Remember to update the portfolio index link to your own work once completed!

#Demonstration 2.2.1 Retrieval augmented generation
In this demonstration, you will use the LangChain package to perform RAG with LLMs, and learn how to:
- Load, preprocess, and split documents from multiple sources and different formats into manageable chunks.
- Combine document retrieval and LLM generation for context-aware answers.
- Generate embeddings and perform searches to retrieve relevant documents.
- Implement a full RAG pipeline combining a retriever and LLM.
- Use OpenAI models in addition to Hugging Face models.



**Important**: The demonstration uses closed-source models from OpenAI that require API keys. You will be advised to register for an account at the OpenAI developer platform if you do not already have one. The provision of API keys is restricted to personal usage only and is subject to OpenAI’s rate limits.

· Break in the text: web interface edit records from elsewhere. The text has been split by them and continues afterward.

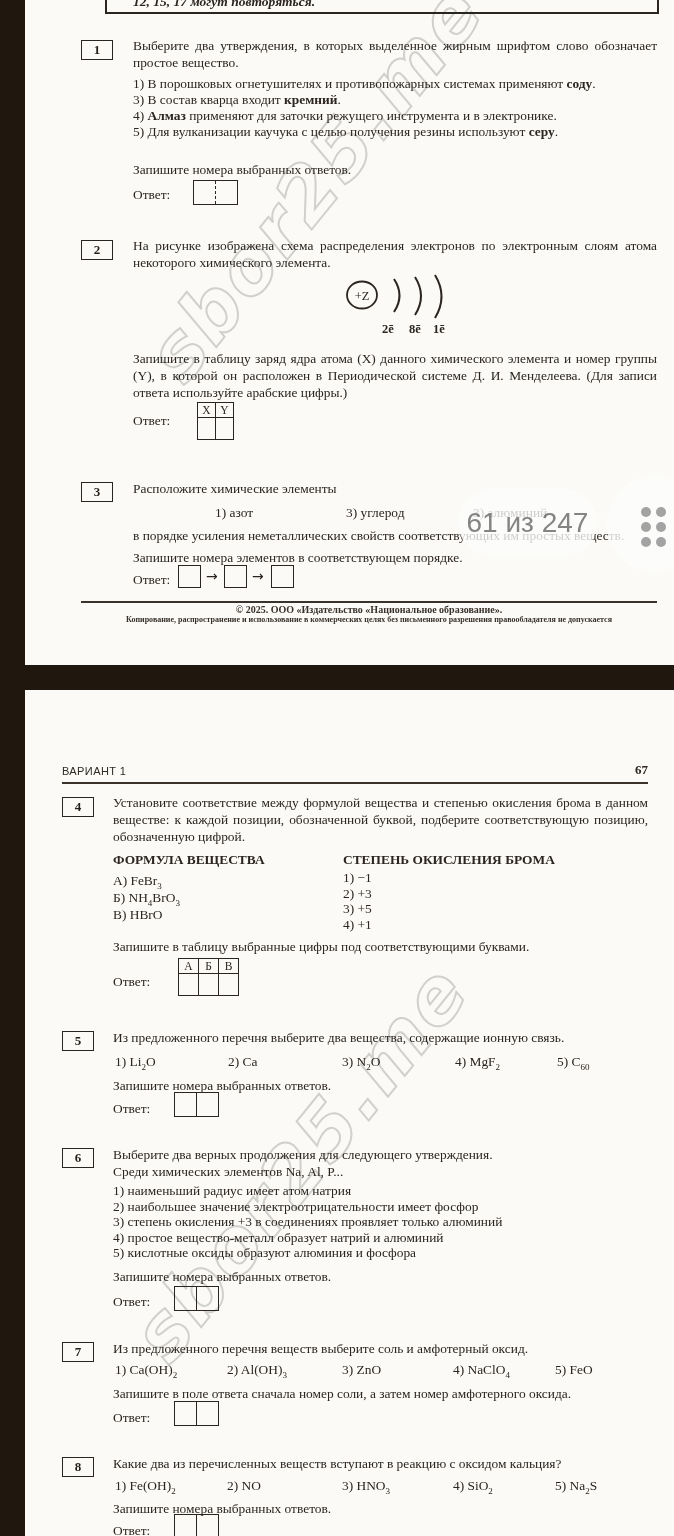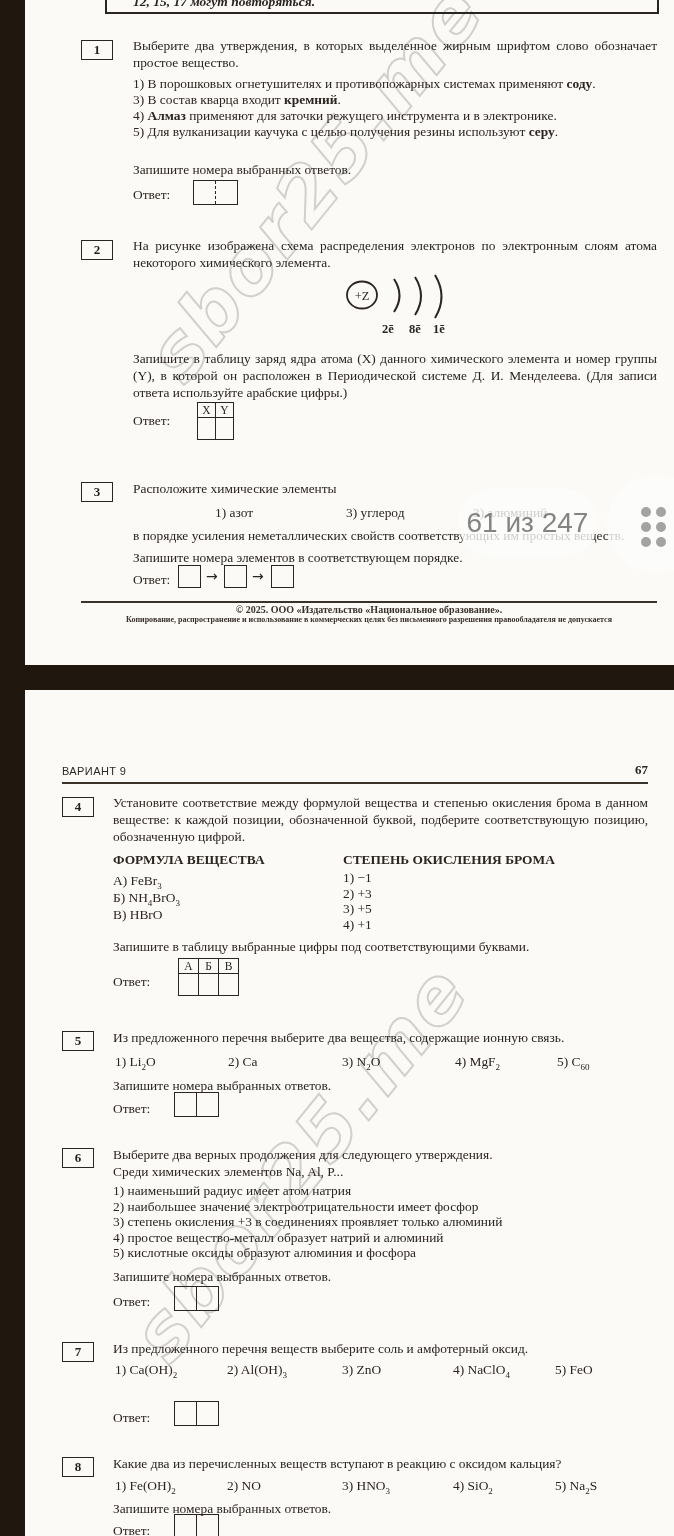--- a/index.html
+++ b/index.html
@@ -137,21 +137,21 @@
   <div class="sq" style="left:246px;top:565px;"></div>
 
   <div class="rule" style="left:56px;top:601px;width:576px;"></div>
   <div class="foot" style="left:56px;top:605px;width:576px;font-size:10px;line-height:10px;">© 2025. ООО «Издательство «Национальное образование».</div>
   <div class="foot" style="left:36px;top:615px;width:616px;font-size:8px;line-height:10px;">Копирование, распространение и использование в коммерческих целях без письменного разрешения правообладателя не допускается</div>
 </div>
 
 <div class="page" id="page2">
   <div class="wm" style="left:35px;top:435px;">sbor25.me</div>
 
-  <div class="variant" style="left:37px;top:75px;">ВАРИАНТ 9</div>
+  <div class="variant" style="left:37px;top:75px;">ВАРИАНТ 1</div>
   <div class="pgnum" style="left:580px;top:72px;width:43px;">67</div>
   <div class="rule" style="left:37px;top:92px;width:586px;height:2px;"></div>
 
   <div class="qnum" style="left:37px;top:107px;">4</div>
   <div class="t just" style="left:88px;top:104px;width:535px;">Установите соответствие между формулой вещества и степенью окисления брома в данном веществе: к каждой позиции, обозначенной буквой, подберите соответствующую позицию, обозначенную цифрой.</div>
   <div class="t b" style="left:88px;top:161px;">ФОРМУЛА ВЕЩЕСТВА</div>
   <div class="t b" style="left:318px;top:161px;">СТЕПЕНЬ ОКИСЛЕНИЯ БРОМА</div>
   <div class="t" style="left:88px;top:182px;line-height:17px;">
     <div>А) FeBr<sub>3</sub></div>
     <div>Б) NH<sub>4</sub>BrO<sub>3</sub></div>
@@ -211,20 +211,21 @@
       <span></span>
     </div>
 
   <div class="qnum" style="left:37px;top:652px;">7</div>
   <div class="t" style="left:88px;top:650px;">Из предложенного перечня веществ выберите соль и амфотерный оксид.</div>
   <div class="t" style="left:90px;top:671px;">1) Ca(OH)<sub>2</sub></div>
   <div class="t" style="left:202px;top:671px;">2) Al(OH)<sub>3</sub></div>
   <div class="t" style="left:317px;top:671px;">3) ZnO</div>
   <div class="t" style="left:428px;top:671px;">4) NaClO<sub>4</sub></div>
   <div class="t" style="left:530px;top:671px;">5) FeO</div>
+  <div class="t" style="left:88px;top:695px;">Запишите в поле ответа сначала номер соли, а затем номер амфотерного оксида.</div>
   <div class="t" style="left:88px;top:719px;">Ответ:</div>
   <div class="ans2" style="left:149px;top:711px;">
       <span></span>
       <span></span>
     </div>
 
   <div class="qnum" style="left:37px;top:767px;">8</div>
   <div class="t" style="left:88px;top:765px;">Какие два из перечисленных веществ вступают в реакцию с оксидом кальция?</div>
   <div class="t" style="left:90px;top:787px;">1) Fe(OH)<sub>2</sub></div>
   <div class="t" style="left:202px;top:787px;">2) NO</div>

At the time of writing this programme, a sufficient quota of API keys was being offered without charge, but a recent change at OpenAI required that anyone requesting free keys had to add a small credit to their account for the query to work. You will be reimbursed for this credit.

#### Get your OpenAI key

1. Log in at [OpenAI developer platform](https://platform.openai.com/api-keys).
2. Create a new secret key.
3. Copy and paste the key into a document for safe-keeping.
4. Paste the key into *two* locations below, where it says 'Replace with API key'.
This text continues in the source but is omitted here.